S is for Shepard. And Sheep.
My sheep listen to my voice; I know them, and they follow me.
Little Johnny was a Holy Terror. I mean he was awful. And the only thing Johnny hated worse than school was Sunday school. Did I tell you he was awful? Not a bully, really. Not particularly mean, just ornery. Even on the hottest of summer days he would wear the thickest, fuzziest socks he could find, just so he could pick the lint off of them, blow it up in the air and watch it float down upon the heads of the other children. Oh the Sunday school teacher, Mrs. Baker, was on to him, but he didn’t care. She would put her hand on his head, muss his hair up and say things like “I really believe God has his hand on you Johnny. I really believe you are going to be used greatly by God some day.” “I don’t like Jesus!” was his usual reply.
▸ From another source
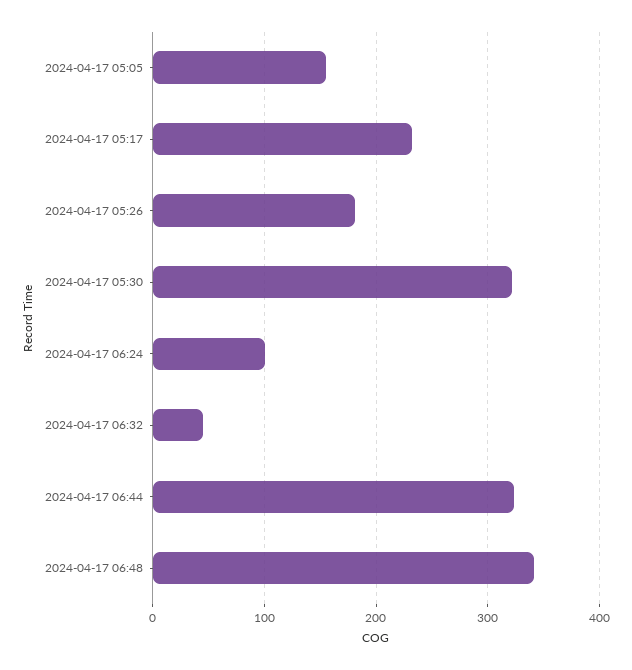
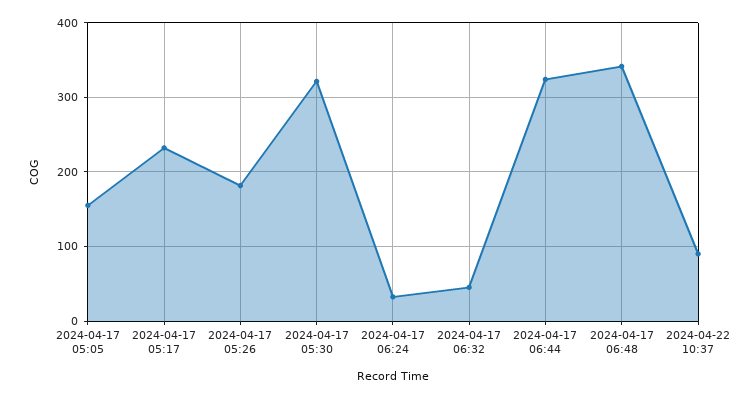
2024-04-17 06:24: 100 -> 30
2024-04-22 10:37: none -> 90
Well you can imagine the fear and trepidation his parents experienced every time they walked up to that Sunday school door after service to retrieve little Johnny and take him home. I did tell you he was awful, didn’t I? So you can imagine their shock and excitement when on the way home from church one Sunday Johnny announced that when he grew up, he wanted to be a preacher! Finally, his parents thought, the Holy Spirit had done a merciful work in his heart, and now at the tender age of 7 the Lord had apprehended him for the ministry. “Oh no!”, Johnny said, “I want to be a preacher because they only work one day a week and get to tell people what to do.”
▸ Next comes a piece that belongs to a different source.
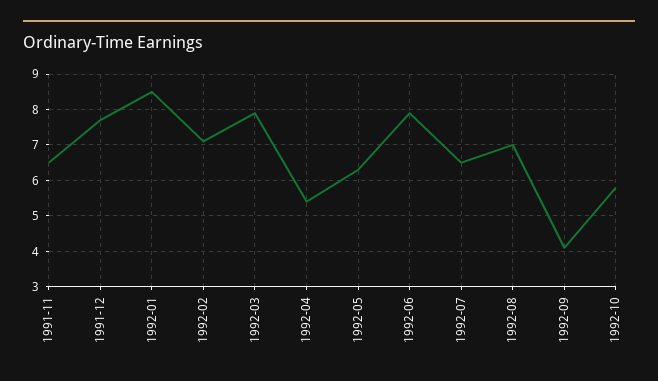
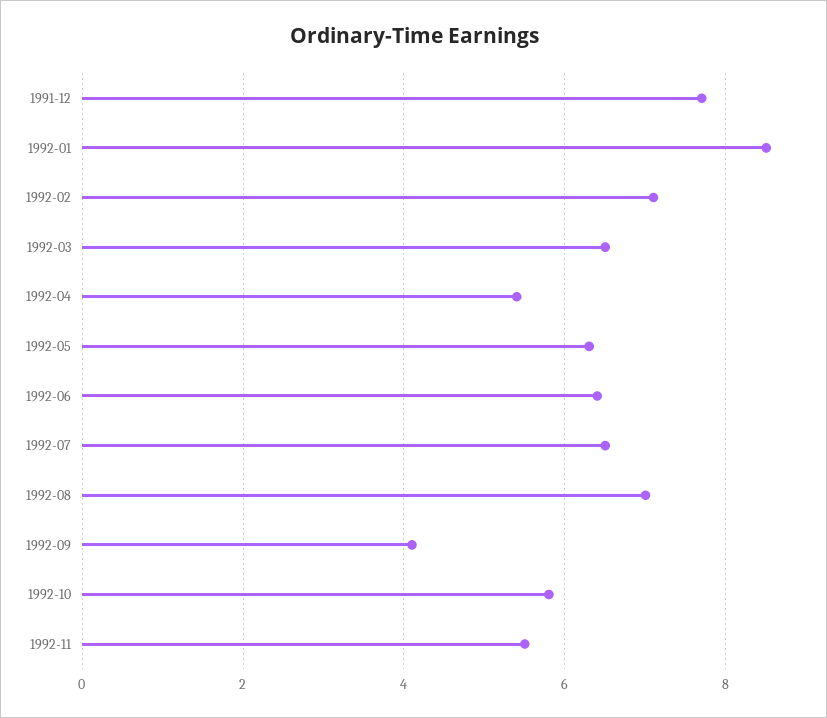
1991-11: 6.5 -> none
1992-03: 8 -> 6.5
1992-06: 8 -> 6.5
1992-11: none -> 5.5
I guess one can understand Johnny’s impression. From a kid’s perspective that may be all they see, though some adults probably think the same thing. I hope you realize that a pastor is not simply a Sunday dictator. Even I, however, developed a misunderstanding about the work of ministry that was just as ridiculous.
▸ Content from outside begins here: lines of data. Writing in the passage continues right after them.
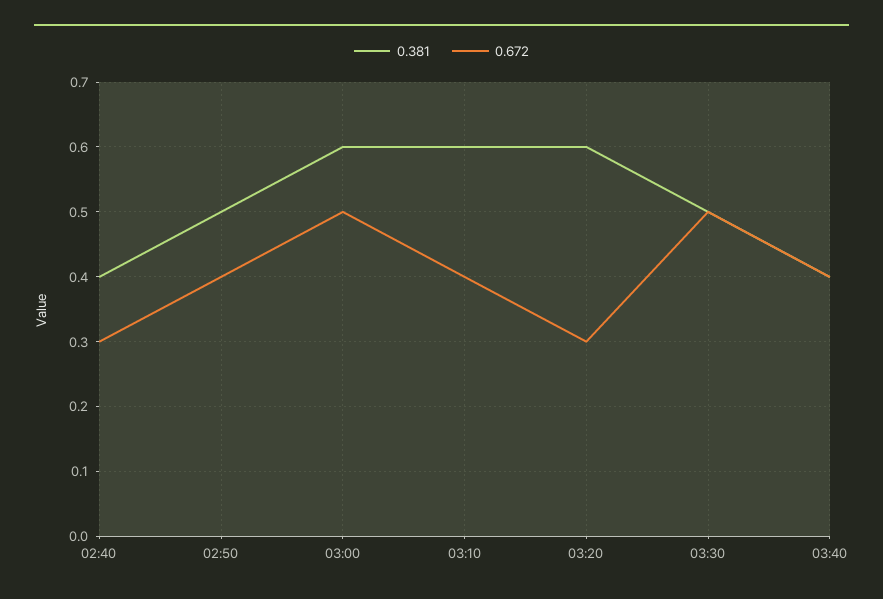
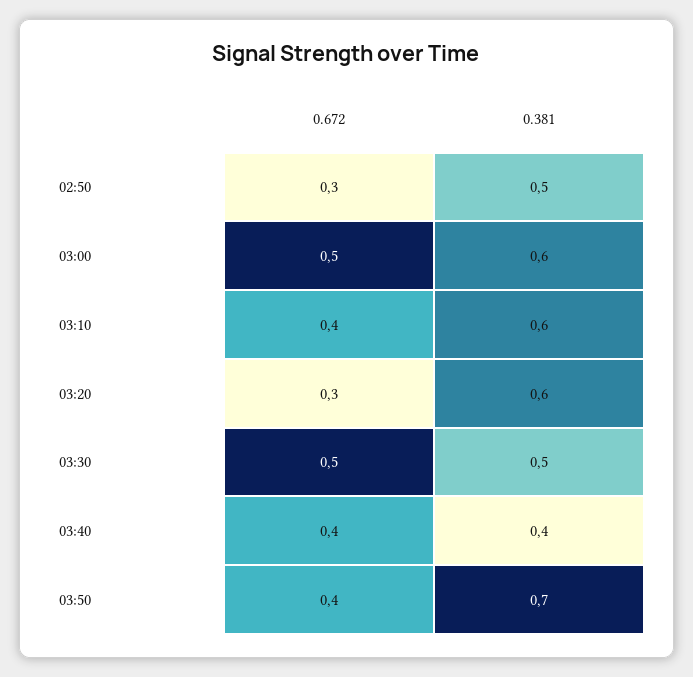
0.381, 02:40: 0.4 -> none
0.672, 02:40: 0.3 -> none
0.672, 02:50: 0.4 -> 0.3
0.672, 03:50: none -> 0.4
0.381, 03:50: none -> 0.7

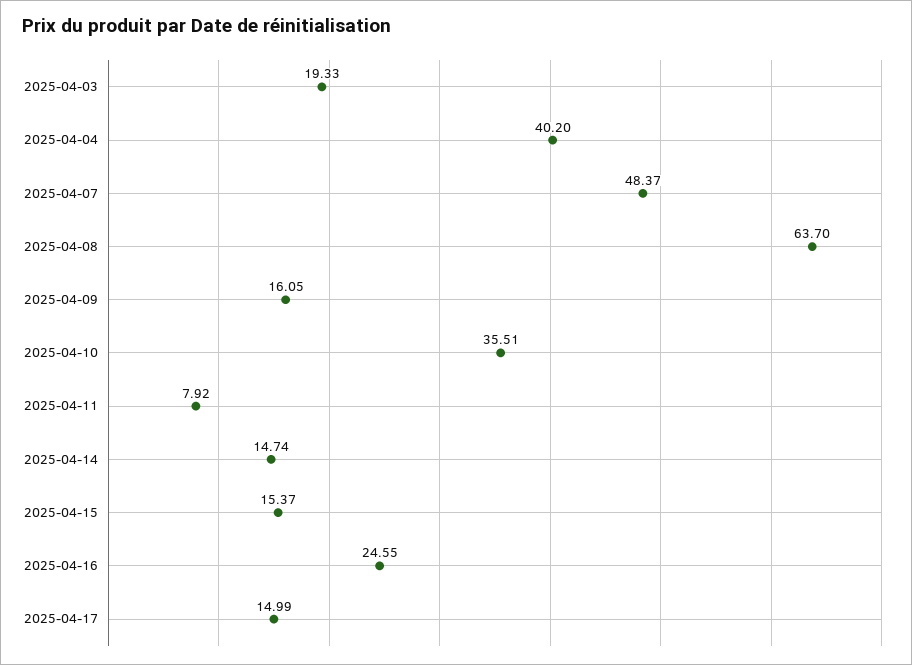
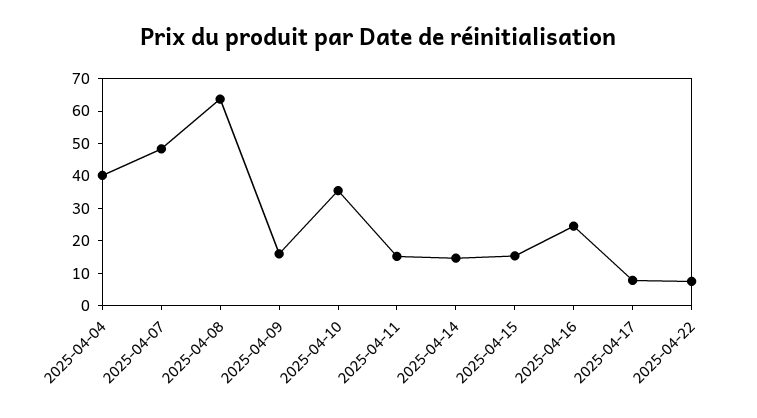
2025-04-03: 19.33 -> none
2025-04-11: 7.92 -> 15
2025-04-17: 14.99 -> 7.5
2025-04-22: none -> 7.5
I thought God had called me to save Hopkins County, Kentucky. I was 9 years old at the time, and only a 4th grader at Pride Avenue Elementary. In fact, spanning the school’s entire history, I’m the only student to ever evangelize, baptize, and call for the rededication of the same life by the end of one school day. His name was Robert Adkins, and I hope he’s not in therapy for my overzealous behavior. I was merely a man on a mission from God.
You see, early on in my walk with God, I developed the impression that I had to be an abnormal disciple, a “Superchristian” and “over-Saved.” I would live above the charms and trappings of the world, and rescue those who were in them. Well I found out rather quickly that I wasn’t “Superchristian,” and I became ensnared in some of the same trappings that I was trying to snatch folks out of. So I took off my shirt and cape, and started being Dale. For better or for worse, just “Beaver” or “Beav’” walking through my days trying to figure out who I was, who God made me to be, what he wanted me to do with my life.
I traded elementary school for high school, college and then seminary. I’d forgotten all about Superchristian, thought I’d moved beyond the absurdity of that poser, only to find that after seminary I’d become “Superpastor.” I admired all of the older heroes of the church, and I was bent on becoming like them in less than half the time. I was convinced that I could leap people’s problems in a single bound. With one touch of my hand, and a prayer on my lips, all would be well, why? Because I was Superpastor. It wasn’t that long ago that I realized the “S” doesn’t stand for Superpastor at all. To a simple follower of Christ, it stands for Shepherd. My calling may have me doing the work of shepherding a flock, but like you, I am also a sheep. I want to hear the voice of the Great Shepherd—indeed that is essential—just like you. Pray for me as I pray for you to be no less and no more than Christ has called us. Pray that together, in this church, we will hear the voice of our Savior. He leads us and feeds us. Do you know His voice?